From: Rich Freeman <rich0@g.o>
To: gentoo-user@l.g.o
Subject: Re: [gentoo-user] snapshots?
Date: Fri, 01 Jan 2016 13:26:47
Message-Id: CAGfcS_nDON83L83vKoyMCdBD0V3zeJVk80ZXV0-=2gjh-MOcgQ@mail.gmail.com
In Reply to: Re: [gentoo-user] snapshots? by lee
1 On Fri, Jan 1, 2016 at 5:42 AM, lee <lee@××××××××.de> wrote:
2 > "Stefan G. Weichinger" <lists@×××××.at> writes:
3 >
4 >> btrfs offers RAID-like redundancy as well, no mdadm involved here.
5 >>
6 >> The general recommendation now is to stay at level-1 for now. That fits
7 >> your 2-disk-situation.
8 >
9 > Well, what shows better performance? No btrfs-raid on hardware raid or
10 > btrfs raid on JBOD?
11
12 I would run btrfs on bare partitions and use btrfs's raid1
13 capabilities. You're almost certainly going to get better
14 performance, and you get more data integrity features. If you have a
15 silent corruption with mdadm doing the raid1 then btrfs will happily
16 warn you of your problem and you're going to have a really hard time
17 fixing it, because btrfs only sees one copy of the data which is bad,
18 and all mdadm can tell you is that the data is inconsistent with no
19 idea which one is right. You'd end up having to try to manipulate the
20 underlying data to figure out which one is right and fix it (the data
21 is all there, but you'd probably end up hex-editing your disks). If
22 you were using btrfs raid1 you'd just run a scrub and it would
23 detect/fix the problem, since btrfs would see both copies and know
24 which one is right.

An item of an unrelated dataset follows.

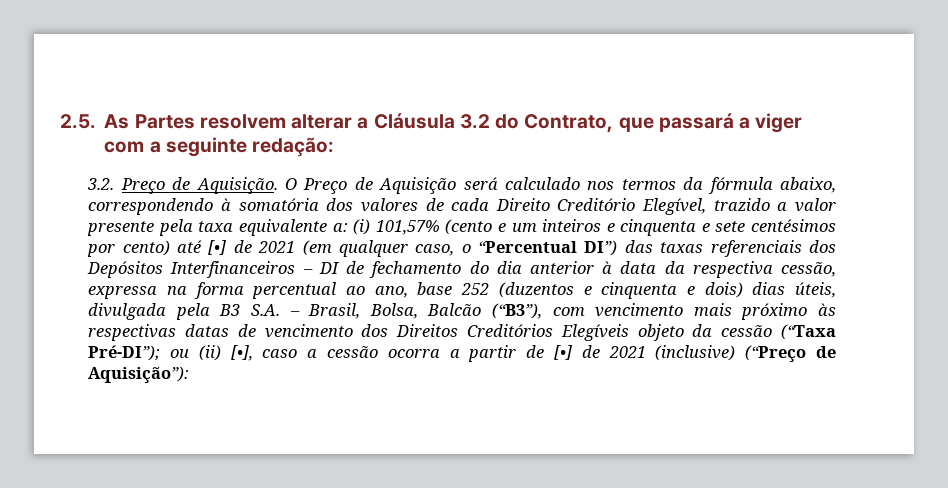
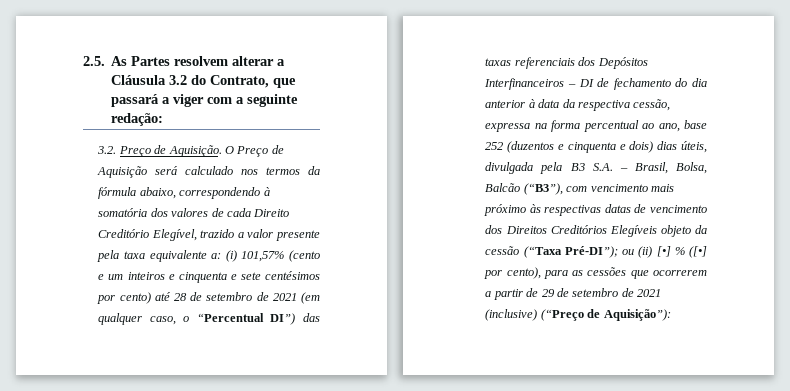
- (i) 101,57% (cento e um inteiros e cinquenta e sete centésimos por cento) até [•] de 2021 (em qualquer caso, o “Percentual DI”) das taxas referenciais dos Depósitos Interfinanceiros – DI de fechamento do dia anterior à data da respectiva cessão, expressa na forma percentual ao ano, base 252 (duzentos e cinquenta e dois) dias úteis, divulgada pela B3 S.A. – Brasil, Bolsa, Balcão (“B3”), com vencimento mais próximo às respectivas datas de vencimento dos Direitos Creditórios Elegíveis objeto da cessão (“Taxa Pré-DI”);
+ (i) 101,57% (cento e um inteiros e cinquenta e sete centésimos por cento) até 28 de setembro de 2021 (em qualquer caso, o “Percentual DI”) das taxas referenciais dos Depósitos Interfinanceiros – DI de fechamento do dia anterior à data da respectiva cessão, expressa na forma percentual ao ano, base 252 (duzentos e cinquenta e dois) dias úteis, divulgada pela B3 S.A. – Brasil, Bolsa, Balcão (“B3”), com vencimento mais próximo às respectivas datas de vencimento dos Direitos Creditórios Elegíveis objeto da cessão (“Taxa Pré-DI”);
- ou (ii) [•], caso a cessão ocorra a partir de [•] de 2021 (inclusive) (“Preço de Aquisição”):
+ ou (ii) [•] % ([•] por cento), para as cessões que ocorrerem a partir de 29 de setembro de 2021 (inclusive) (“Preço de Aquisição”):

Then if you ever move to raid5 when that matures
25 you eliminate the write hole with btrfs.
26
27 >>
28 >> I would avoid converting and stuff.
29 >>
30 >> Why not try a fresh install on the new disks with btrfs?
31 >
32 > Why would I want to spend another year to get back to where I'm now?
33
34 I wouldn't do a fresh install. I'd just set up btrfs on the new disks
35 and copy your data over (preserving attributes/etc). Before I did
36 that I'd create any subvolumes you want to have on the new disks and
37 copy the data into them. The only way to convert a directory into a
38 subvolume after the fact is to create a subvolume with the new name,
39 copy the directory into it, and then rename the directory and
40 subvolume to swap their names, then delete the old directory. That is
41 time-consuming, and depending on what directory you're talking about
42 you might want to be in single-user or boot from a rescue disk to do
43 it.
44
45 I wouldn't do an in-place ext4->btrfs conversion. I know that there
46 were some regressions in that feature recently and I'm not sure where
47 it stands right now.
48
49 >> I never had /boot on btrfs so far, maybe others can guide you with this.
50 >>
51 >> My /boot is plain extX on maybe RAID1 (differs on
52 >> laptops/desktop/servers), I size it 500 MB to have space for multiple
53 >> kernels (especially on dualboot-systems).
54 >>
55 >> Then some swap-partitions, and the rest for btrfs.
56 >
57 > There you go, you end up with an odd setup. I don't like /boot
58 > partitions. As well as swap partitions, they need to be on raid. So
59 > unless you use hardware raid, you end up with mdadm /and/ btrfs /and/
60 > perhaps ext4, /and/ multiple partitions.
61
62 With grub2 you can boot from btrfs. I used to use a separate boot
63 partition on ext4 with btrfs for the rest, but now my /boot is on my
64 root partition. I'd still partition space for a boot partition in
65 case you move to EFI in the future but I wouldn't bother formatting it
66 or setting it up right now. As long as you're using grub2 you really
67 don't need to do anything special.
68
69 You DO need to partition your disks though, even if you only have one
70 big partition for the whole thing. The reason is that this gives
71 space for grub to stick its loaders/etc on the disk.
72
73 I don't use swap. If I did I'd probably set up an mdadm array for it.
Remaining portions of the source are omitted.